Past Research (more than 3 years old)
- Transportation Problems Technical Report - Draft
- Dynamic Ant Colony Optimisation - Appeared in Applied Intelligence, Volume 23, Number 1, July 2005.
- Ant Colony Optimisation applied to a 3D shortest path problem
Niching for Ant Colony Optimisation (Technical report) (August 2006)
The ability of ACO algorithms to solve more difficult artificial problem instances is an important result for researchers, as these are often more akin to industrial (real-world) applications. While most ACO algorithms are able to find a single (or few) optimal, or near-optimal, solution to difficult (NP-hard) problems, these solutions are often located in the same neighbourhood of solution space. A small change to the problem can have a large impact on a specific solution by decreasing its quality, or worse still, by rendering it infeasible.
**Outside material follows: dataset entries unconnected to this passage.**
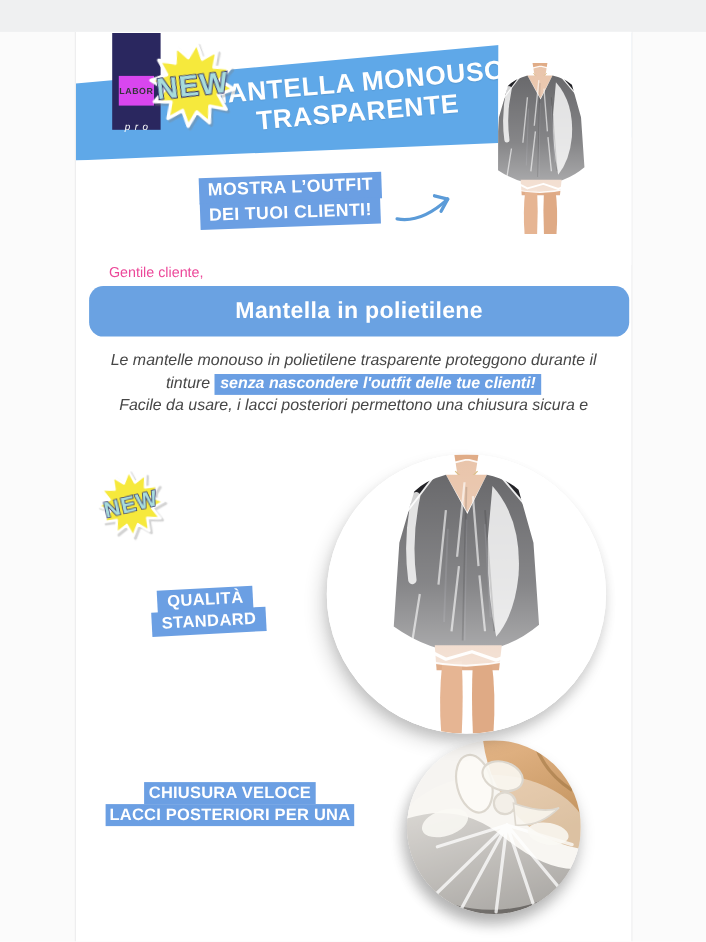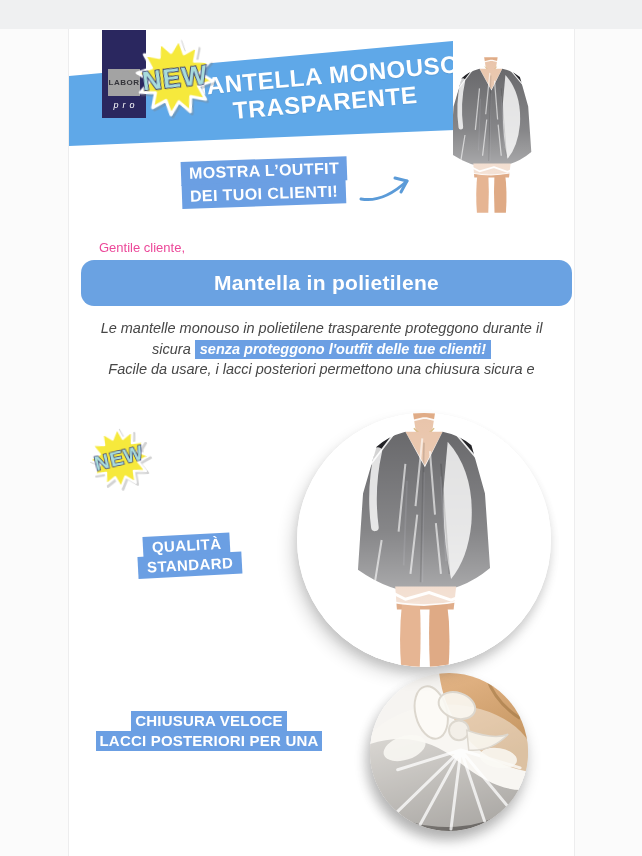"LABOR" .logo-box { background: #a3a3a3 -> #d946ef }
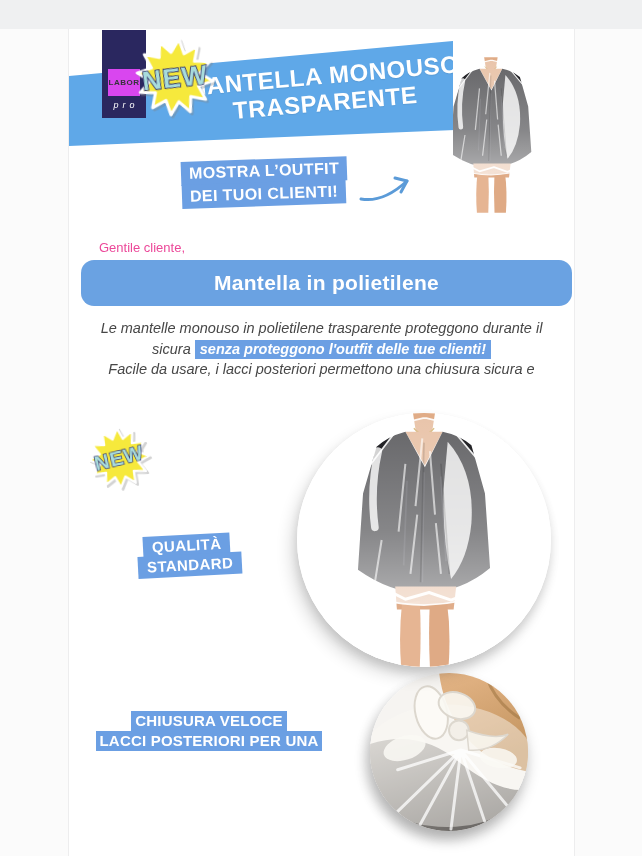"pro" .logo-sub { top: 70px -> 80px }
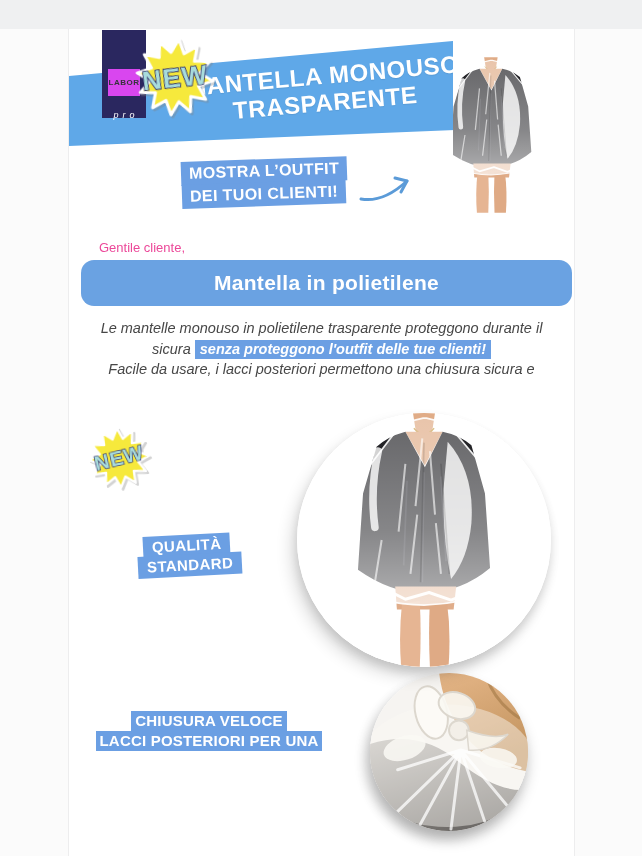"sicura" span { text: sicura -> tinture }
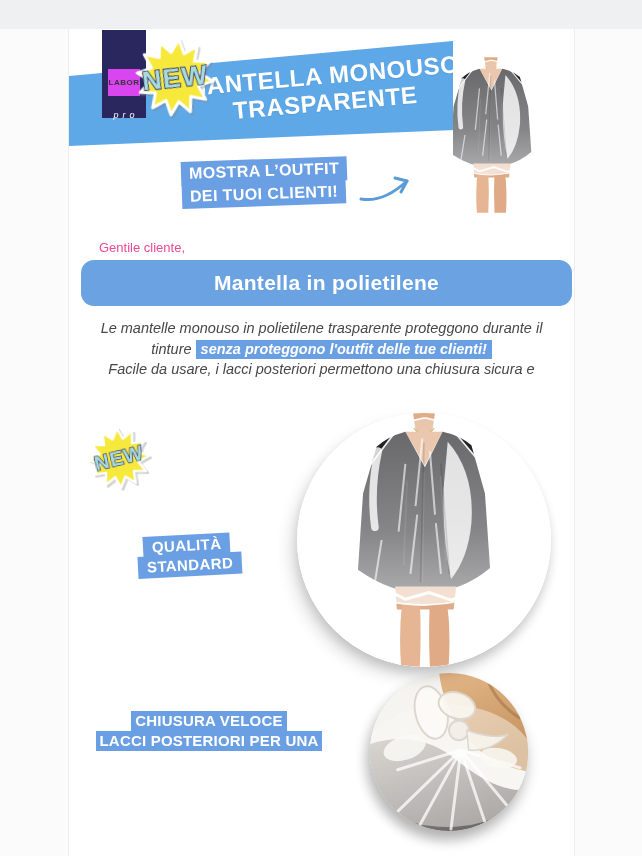"senza proteggono l'outfit delle tue" span.hl { text: proteggono -> nascondere }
Over the past 20 years, niching methods, such as fitness sharing and crowding, have been implemented with success in the field of Evolutionary Computation (EC). Such niching methods try to simultaneously locate and maintain multiple optima to increase search robustness - typically in multi-modal function optimization.
In this report it is shown that a niching technique applied to an ACO algorithm permits the niching ACO algorithm to simultaneously locate and maintain multiple areas of interest in the search space, with minimal impact on the quality of solutions found.
Ant Colony Optimisation: From Biological Inspiration to an Algorithmic Framework (Technical report) (April 2006)
The Ant Colony Optimisation algorithm framework (ACO) is a new algorithmic framework which is inspired by the foraging patterns of biological ants. Any ACO algorithm (of which there are many) serves to optimise some problem instance by generating a series of solutions to the problem and using the utility (goodness) of these solutions to influence future solution construction.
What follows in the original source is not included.